Brenda Perry, Largo: "What kills me is that all these people who complain about the track, they're here almost every day. I mean, there must be something about it they like.
"Sure, I think there could be better facilities, and I think they should have a more modern track. But I try not to let it cloud my thinking. I'm more trying to pick winners than to look at what's going on in the grandstand."
At the current meeting at Laurel, Leroy Manning of Baltimore said, "Maryland tracks have taken a turn for the worse. They've got to show people they're trying to do something to make them more comfortable.

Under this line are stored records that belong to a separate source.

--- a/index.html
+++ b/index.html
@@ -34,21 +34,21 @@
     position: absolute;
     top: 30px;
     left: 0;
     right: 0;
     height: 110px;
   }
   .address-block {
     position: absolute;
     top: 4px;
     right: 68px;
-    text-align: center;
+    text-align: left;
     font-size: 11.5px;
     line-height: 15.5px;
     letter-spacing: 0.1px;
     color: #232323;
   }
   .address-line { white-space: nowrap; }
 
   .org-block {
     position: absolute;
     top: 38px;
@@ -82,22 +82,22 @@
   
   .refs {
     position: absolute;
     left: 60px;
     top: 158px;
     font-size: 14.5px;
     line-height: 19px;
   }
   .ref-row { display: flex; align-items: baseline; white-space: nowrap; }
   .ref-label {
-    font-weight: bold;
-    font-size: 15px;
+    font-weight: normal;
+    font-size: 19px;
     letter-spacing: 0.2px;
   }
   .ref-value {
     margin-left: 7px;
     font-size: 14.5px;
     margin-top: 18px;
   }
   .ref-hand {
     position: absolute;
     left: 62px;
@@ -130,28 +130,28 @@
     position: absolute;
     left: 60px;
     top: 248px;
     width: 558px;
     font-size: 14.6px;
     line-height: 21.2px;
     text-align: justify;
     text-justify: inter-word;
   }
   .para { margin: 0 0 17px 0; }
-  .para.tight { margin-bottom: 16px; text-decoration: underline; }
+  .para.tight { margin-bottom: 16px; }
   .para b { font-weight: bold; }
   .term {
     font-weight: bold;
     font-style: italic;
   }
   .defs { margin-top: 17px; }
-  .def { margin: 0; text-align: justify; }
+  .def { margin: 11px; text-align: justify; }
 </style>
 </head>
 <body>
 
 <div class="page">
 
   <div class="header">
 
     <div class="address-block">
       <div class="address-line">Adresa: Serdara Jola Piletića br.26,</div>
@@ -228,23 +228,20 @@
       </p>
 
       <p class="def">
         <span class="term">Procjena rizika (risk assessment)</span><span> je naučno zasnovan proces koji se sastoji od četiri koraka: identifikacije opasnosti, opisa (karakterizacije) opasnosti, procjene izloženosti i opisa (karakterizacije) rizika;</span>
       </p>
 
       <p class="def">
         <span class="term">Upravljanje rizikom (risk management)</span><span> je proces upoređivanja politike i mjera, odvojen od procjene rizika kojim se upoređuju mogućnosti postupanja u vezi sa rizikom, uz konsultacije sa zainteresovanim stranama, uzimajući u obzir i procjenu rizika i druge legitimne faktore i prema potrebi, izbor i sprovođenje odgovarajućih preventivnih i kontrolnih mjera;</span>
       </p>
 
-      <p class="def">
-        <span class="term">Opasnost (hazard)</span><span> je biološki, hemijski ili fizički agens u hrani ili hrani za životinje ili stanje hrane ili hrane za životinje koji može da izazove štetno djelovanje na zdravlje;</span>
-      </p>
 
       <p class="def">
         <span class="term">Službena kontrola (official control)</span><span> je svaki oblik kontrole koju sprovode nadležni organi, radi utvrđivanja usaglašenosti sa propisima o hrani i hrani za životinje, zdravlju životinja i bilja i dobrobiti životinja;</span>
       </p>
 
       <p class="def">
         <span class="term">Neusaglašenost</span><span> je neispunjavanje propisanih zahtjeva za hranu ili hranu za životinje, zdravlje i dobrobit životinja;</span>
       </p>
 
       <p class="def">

"This man (DeFrancis) is showing courtesy to the people. He's spending money to make the place look nice. You can see the difference in the little time this place has been opened. When you're losing money, you at least want to be treated decently.
"For instance, people are tired of getting shut out (of a wager). Every time somebody gets shut out, the track loses money and the people get upset. So why don't they put on more people and open up more windows?"

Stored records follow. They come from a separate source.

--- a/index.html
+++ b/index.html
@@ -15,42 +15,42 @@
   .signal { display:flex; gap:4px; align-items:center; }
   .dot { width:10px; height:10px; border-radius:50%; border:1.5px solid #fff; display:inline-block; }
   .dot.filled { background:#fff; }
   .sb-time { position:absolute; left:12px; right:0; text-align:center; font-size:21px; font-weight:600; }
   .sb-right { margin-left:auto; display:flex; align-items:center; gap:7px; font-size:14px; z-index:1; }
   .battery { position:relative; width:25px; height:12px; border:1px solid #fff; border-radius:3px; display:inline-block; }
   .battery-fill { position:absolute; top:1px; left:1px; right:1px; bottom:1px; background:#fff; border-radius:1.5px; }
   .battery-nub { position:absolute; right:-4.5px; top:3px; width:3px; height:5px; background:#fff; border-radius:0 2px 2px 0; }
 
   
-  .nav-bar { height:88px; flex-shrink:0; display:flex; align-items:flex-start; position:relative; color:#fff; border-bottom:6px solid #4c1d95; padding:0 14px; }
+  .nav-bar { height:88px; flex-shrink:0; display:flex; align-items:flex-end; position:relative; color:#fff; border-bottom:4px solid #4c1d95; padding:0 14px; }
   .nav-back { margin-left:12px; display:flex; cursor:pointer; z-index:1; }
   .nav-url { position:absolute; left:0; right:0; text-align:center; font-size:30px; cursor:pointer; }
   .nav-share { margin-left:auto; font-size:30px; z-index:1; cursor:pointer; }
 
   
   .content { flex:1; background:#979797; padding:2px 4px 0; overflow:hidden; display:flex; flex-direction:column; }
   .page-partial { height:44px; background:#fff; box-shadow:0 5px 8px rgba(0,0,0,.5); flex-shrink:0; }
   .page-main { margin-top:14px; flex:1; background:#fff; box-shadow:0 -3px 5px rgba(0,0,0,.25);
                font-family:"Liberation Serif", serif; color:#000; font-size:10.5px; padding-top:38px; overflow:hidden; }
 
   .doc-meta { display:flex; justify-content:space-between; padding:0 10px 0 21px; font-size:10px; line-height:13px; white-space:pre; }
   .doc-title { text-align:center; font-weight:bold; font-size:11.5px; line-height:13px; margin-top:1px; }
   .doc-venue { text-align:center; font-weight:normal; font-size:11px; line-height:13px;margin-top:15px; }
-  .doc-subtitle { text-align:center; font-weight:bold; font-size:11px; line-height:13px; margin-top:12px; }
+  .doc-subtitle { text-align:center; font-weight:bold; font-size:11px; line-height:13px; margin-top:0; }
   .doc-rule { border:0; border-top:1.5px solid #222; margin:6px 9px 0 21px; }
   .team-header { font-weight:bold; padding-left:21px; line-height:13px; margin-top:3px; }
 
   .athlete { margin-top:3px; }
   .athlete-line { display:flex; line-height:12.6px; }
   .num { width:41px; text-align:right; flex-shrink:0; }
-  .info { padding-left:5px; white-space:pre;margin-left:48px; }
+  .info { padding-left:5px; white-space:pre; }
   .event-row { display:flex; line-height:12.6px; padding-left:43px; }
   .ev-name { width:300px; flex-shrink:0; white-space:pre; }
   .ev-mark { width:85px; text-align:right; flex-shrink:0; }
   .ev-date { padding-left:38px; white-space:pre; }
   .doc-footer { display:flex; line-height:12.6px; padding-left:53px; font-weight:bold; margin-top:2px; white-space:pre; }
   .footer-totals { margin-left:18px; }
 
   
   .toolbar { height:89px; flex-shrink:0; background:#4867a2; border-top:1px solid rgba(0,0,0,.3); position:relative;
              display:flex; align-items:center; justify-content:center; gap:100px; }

Manny Blumenthal, Silver Spring: "It's very sad, but racing isn't very popular these days. The state and the tracks have no one to blame but themselves. They could have done a lot of things to stop the trend a long time ago. In 20 years, nothing has changed. Racing is at its lowest point ever; it can't go anywhere but up.
"The biggest problem was management. But since Laurel has opened, 10 people have come up to me and asked, 'What can we do to improve this place?' We never saw anything like that before. DeFrancis taking over was the best thing that's ever happened to Maryland racing."
Jolly Schneider, Falls Church: "In the winter time, they need to make the waiting time less between races, so people can get home earlier.
"He (DeFrancis) did a wonderful job of fixing up the restrooms. I went into one here (at Laurel) that has nice, thick carpeting. You can go take your shoes off and relax your feet if you want to. I wouldn't even go into some of them at the other tracks, and I'm not that fussy."
Esther Buchanan, Bowie: "This is the first time this place has ever been clean. You can actually see out of the windows. It's nice, but they still have a long way to go.
"The food isn't worth it for the prices they charge. I wouldn't mind if it was good."
Ralph Pearson, Gaithersburg: "They must be doing something right, 'cause I enjoy myself even when I lose. And I lose 90 percent of the time."
Larry Hale, Lanham: "I really don't see any change in the eight years I've been coming. For some people, the track's appearance really matters. To me, it really doesn't. A lot of people use this as a place of business."
David Mack, Baltimore: "I remember a time we used to come down here and they'd be burning wood in a big oil drum; they didn't have no heating facilities. People who were around then can appreciate what they've got here now."
Ricky Erdman, Washington: "When I got my head in the Form . . . the walls could be crashing down, and it wouldn't matter . . . I can't afford to be worrying about how clean the bathroom is. You start doing that, and you'll get broke quick."